Nothing should appear in the answer except the lines below from the line containing "-21,9 +21,9 @@" through the line containing "-53,7 +53,7 @@", copied exactly, with pictures left out.

Data section section start

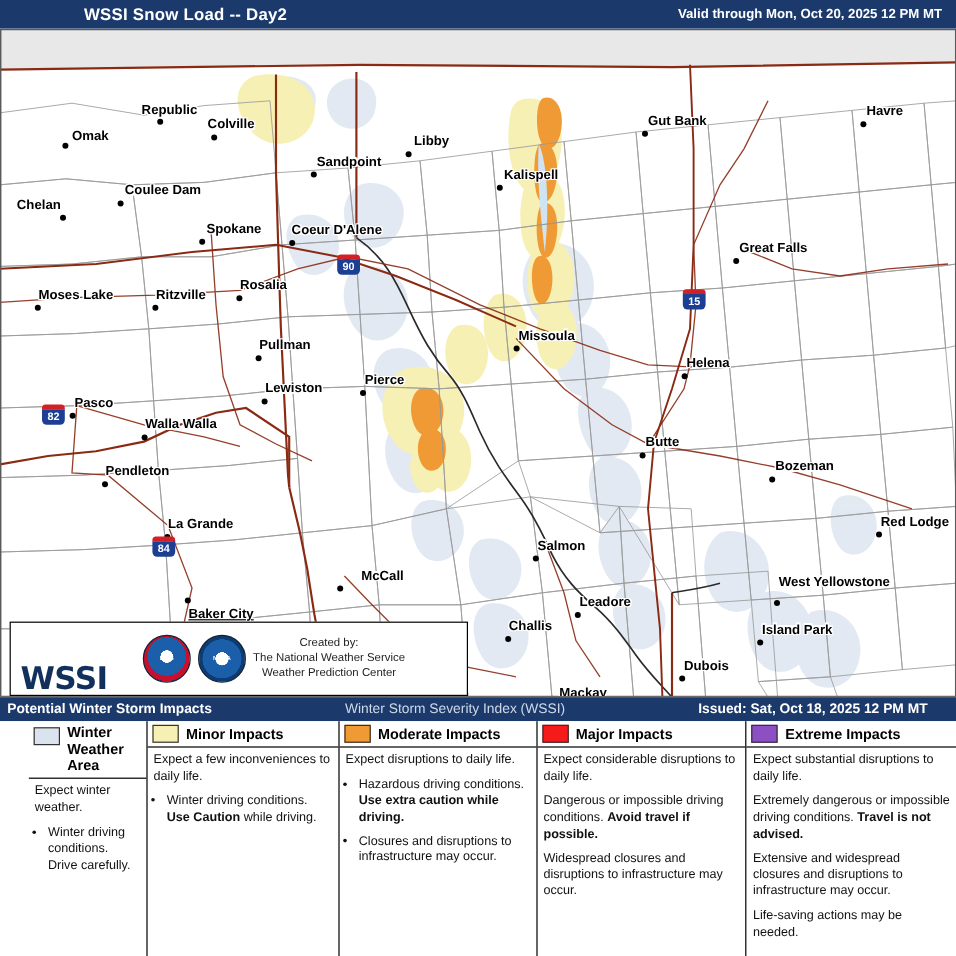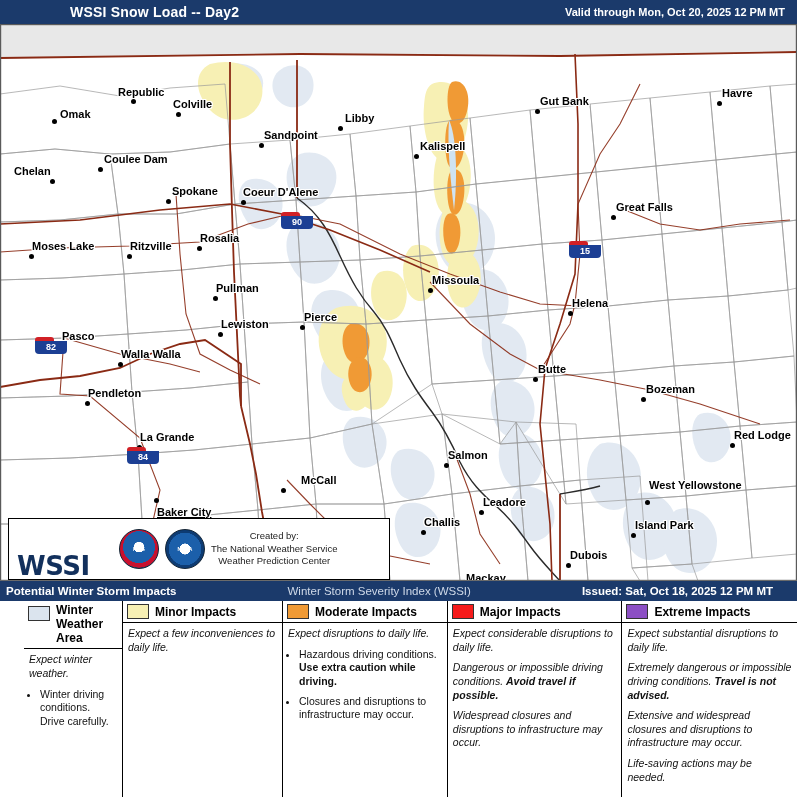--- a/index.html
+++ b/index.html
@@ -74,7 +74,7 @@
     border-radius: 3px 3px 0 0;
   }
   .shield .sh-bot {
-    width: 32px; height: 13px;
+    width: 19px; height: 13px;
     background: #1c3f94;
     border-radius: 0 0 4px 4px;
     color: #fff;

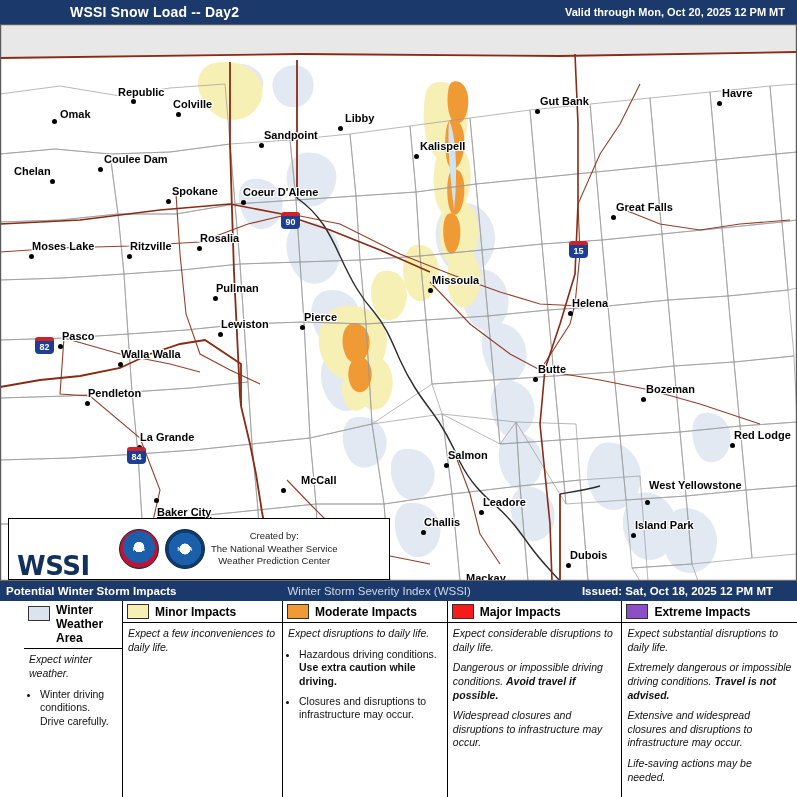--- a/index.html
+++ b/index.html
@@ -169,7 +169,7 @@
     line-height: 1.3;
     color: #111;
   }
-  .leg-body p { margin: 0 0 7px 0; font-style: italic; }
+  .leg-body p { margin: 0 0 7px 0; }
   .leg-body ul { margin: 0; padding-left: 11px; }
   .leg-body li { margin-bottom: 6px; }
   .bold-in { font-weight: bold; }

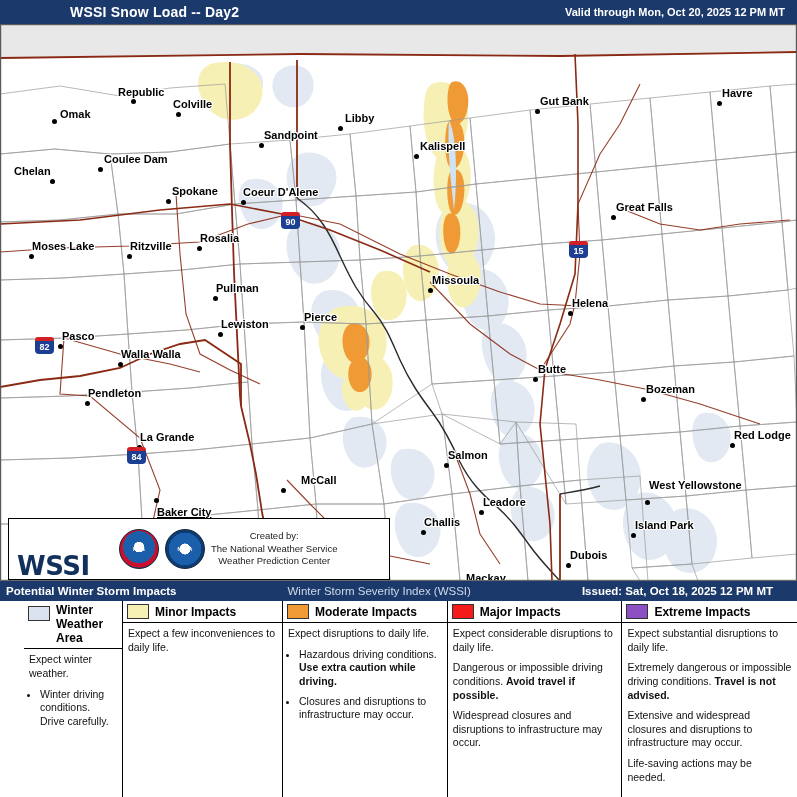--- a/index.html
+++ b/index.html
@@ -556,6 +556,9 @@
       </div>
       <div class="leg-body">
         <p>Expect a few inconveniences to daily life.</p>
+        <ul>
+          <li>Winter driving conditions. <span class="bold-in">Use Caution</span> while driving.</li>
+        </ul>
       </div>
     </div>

Data section section end
Data section section start

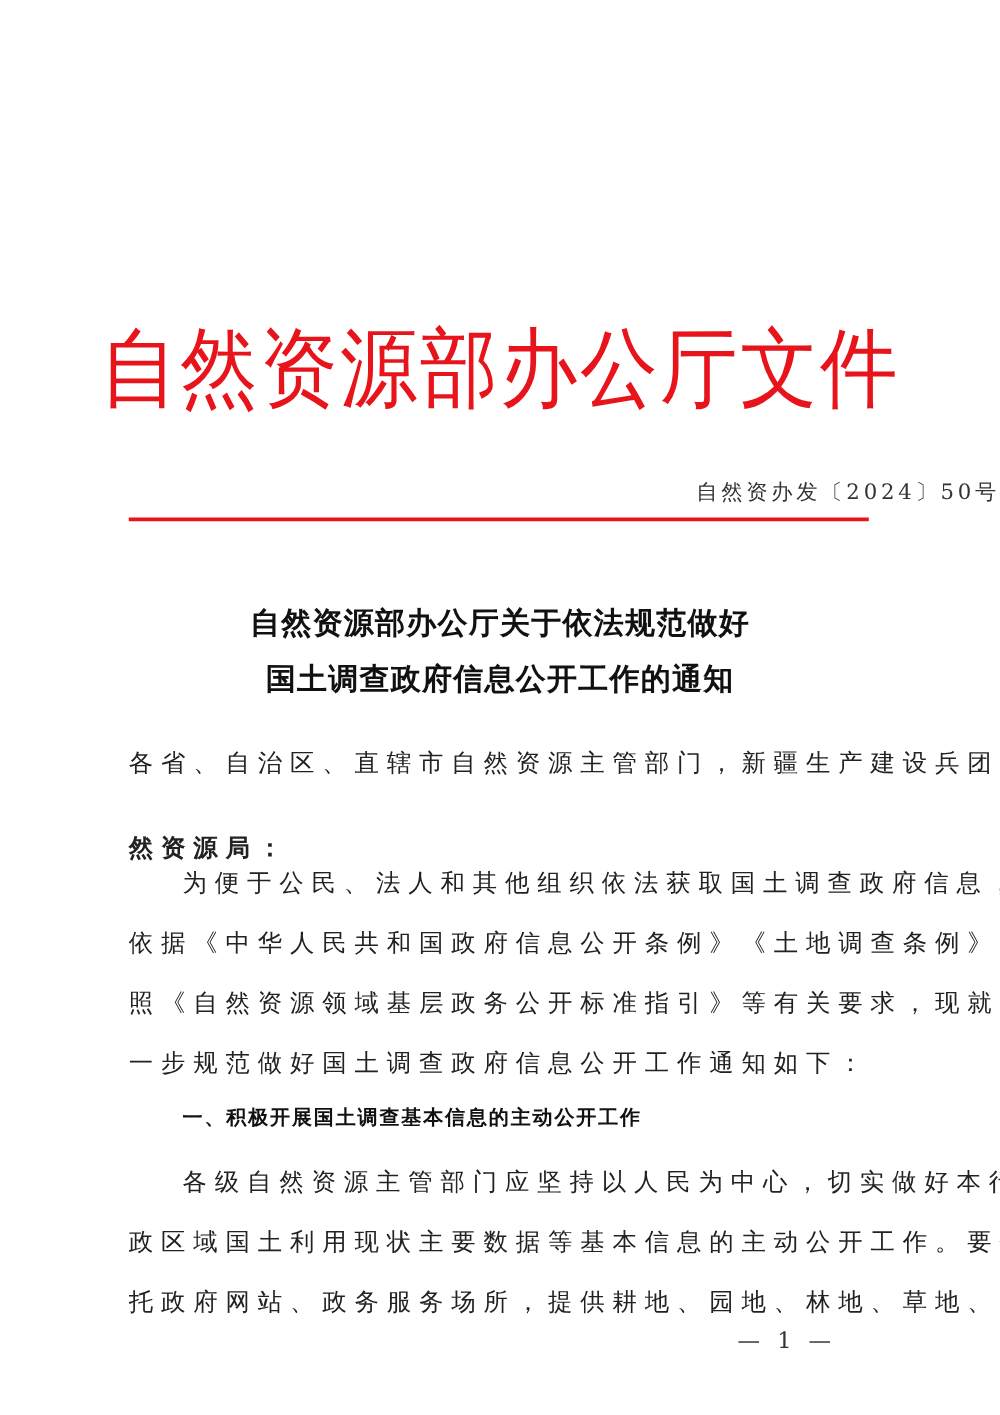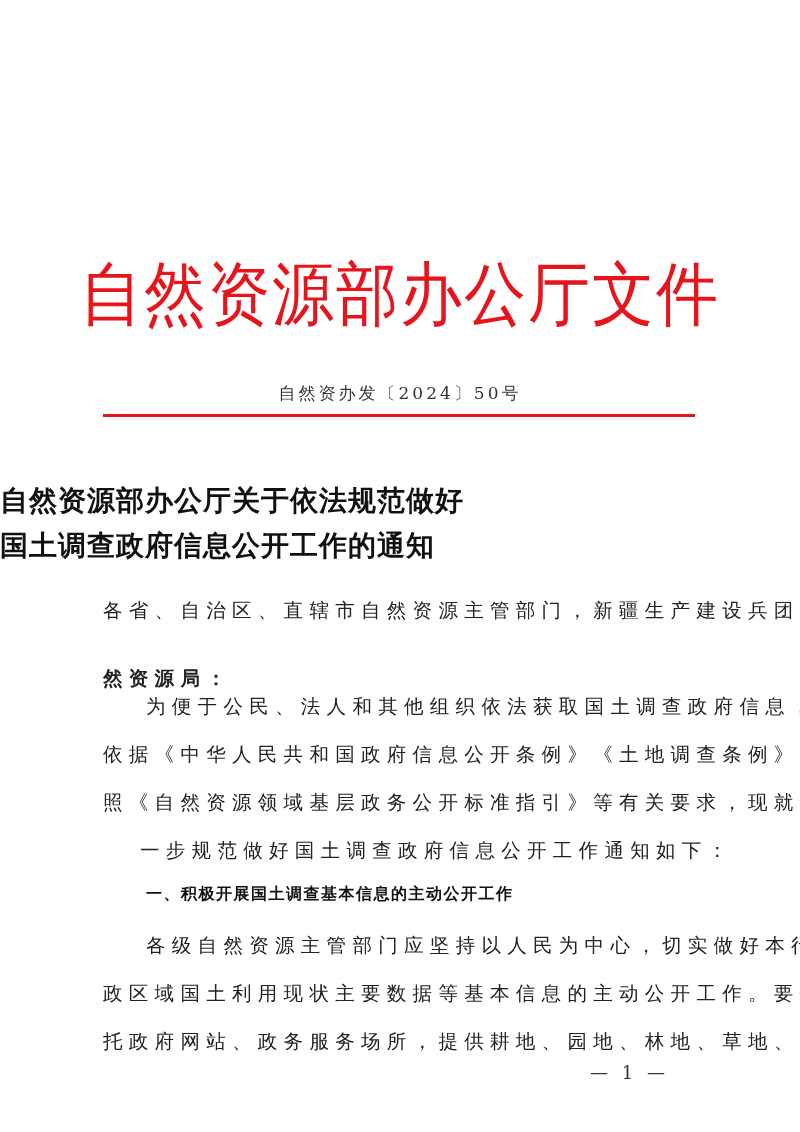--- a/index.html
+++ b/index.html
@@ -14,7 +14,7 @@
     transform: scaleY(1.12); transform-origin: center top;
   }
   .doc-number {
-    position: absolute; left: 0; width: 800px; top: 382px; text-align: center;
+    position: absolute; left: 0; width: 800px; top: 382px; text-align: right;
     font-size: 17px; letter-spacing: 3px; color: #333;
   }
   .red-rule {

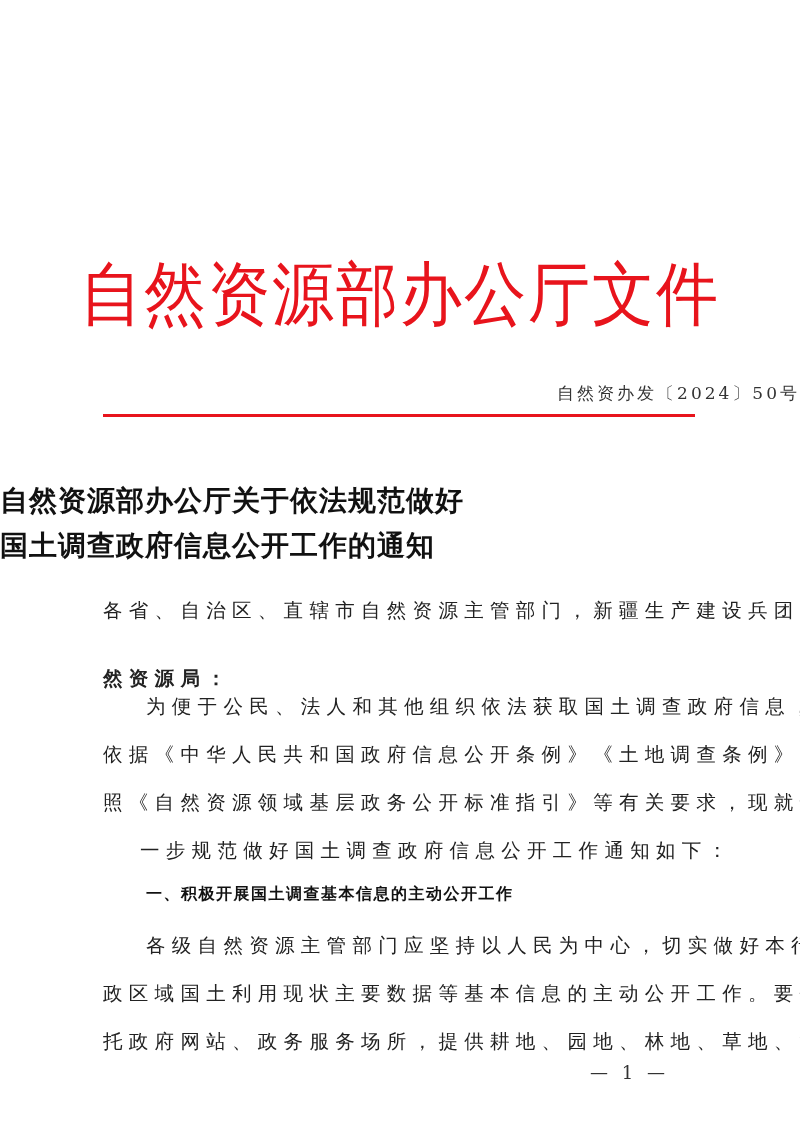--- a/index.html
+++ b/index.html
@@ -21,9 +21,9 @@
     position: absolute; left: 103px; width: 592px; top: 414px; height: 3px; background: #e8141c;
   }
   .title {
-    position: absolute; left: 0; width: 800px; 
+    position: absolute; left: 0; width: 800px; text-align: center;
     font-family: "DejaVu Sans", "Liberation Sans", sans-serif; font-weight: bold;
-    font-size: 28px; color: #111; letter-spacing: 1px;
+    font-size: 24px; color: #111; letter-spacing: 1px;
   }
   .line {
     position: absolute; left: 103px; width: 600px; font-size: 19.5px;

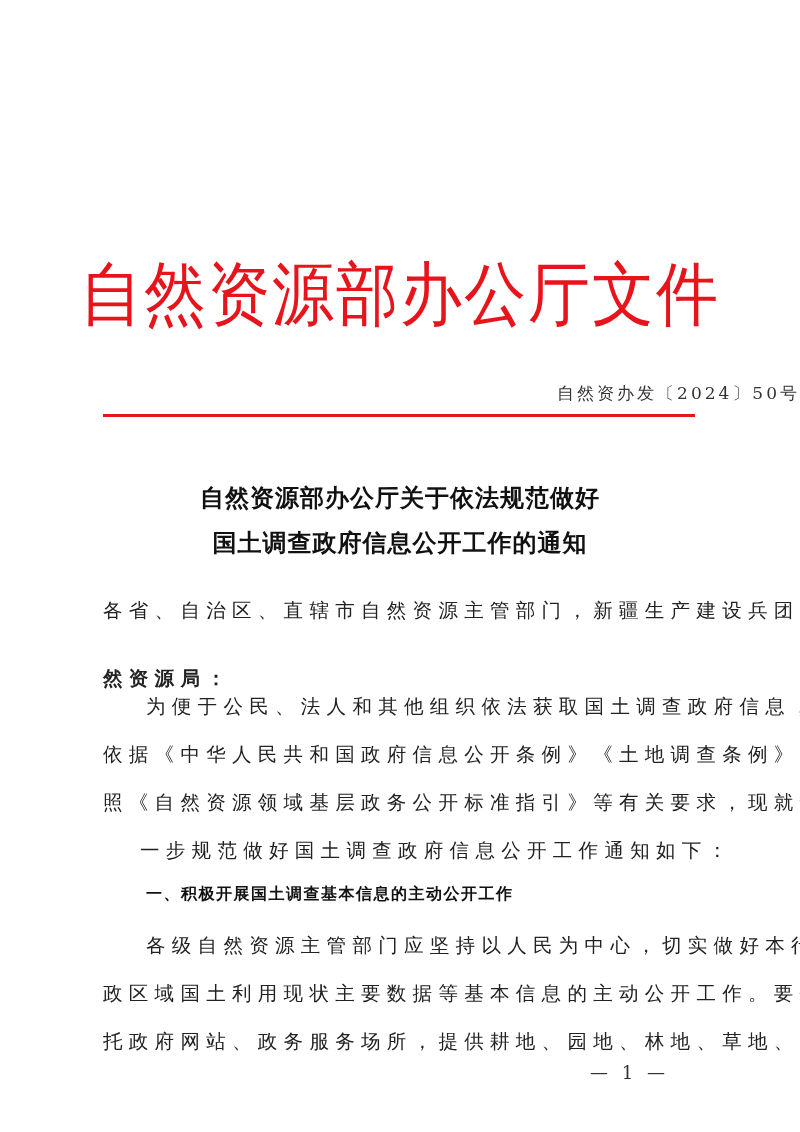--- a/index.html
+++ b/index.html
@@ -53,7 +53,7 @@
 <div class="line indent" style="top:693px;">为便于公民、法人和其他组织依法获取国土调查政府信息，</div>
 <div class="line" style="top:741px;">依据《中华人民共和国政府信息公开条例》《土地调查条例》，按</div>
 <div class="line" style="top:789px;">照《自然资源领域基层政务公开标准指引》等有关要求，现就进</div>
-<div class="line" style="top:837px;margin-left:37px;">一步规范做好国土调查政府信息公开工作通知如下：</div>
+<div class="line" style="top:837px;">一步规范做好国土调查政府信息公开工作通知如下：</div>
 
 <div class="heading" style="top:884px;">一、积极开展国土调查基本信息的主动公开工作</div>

Data section section end

● **Answer area**:
@@ -21,9 +21,9 @@
     position: absolute; left: 103px; width: 592px; top: 414px; height: 3px; background: #e8141c;
   }
   .title {
-    position: absolute; left: 0; width: 800px; 
+    position: absolute; left: 0; width: 800px; text-align: center;
     font-family: "DejaVu Sans", "Liberation Sans", sans-serif; font-weight: bold;
-    font-size: 28px; color: #111; letter-spacing: 1px;
+    font-size: 24px; color: #111; letter-spacing: 1px;
   }
   .line {
     position: absolute; left: 103px; width: 600px; font-size: 19.5px;

--- a/index.html
+++ b/index.html
@@ -53,7 +53,7 @@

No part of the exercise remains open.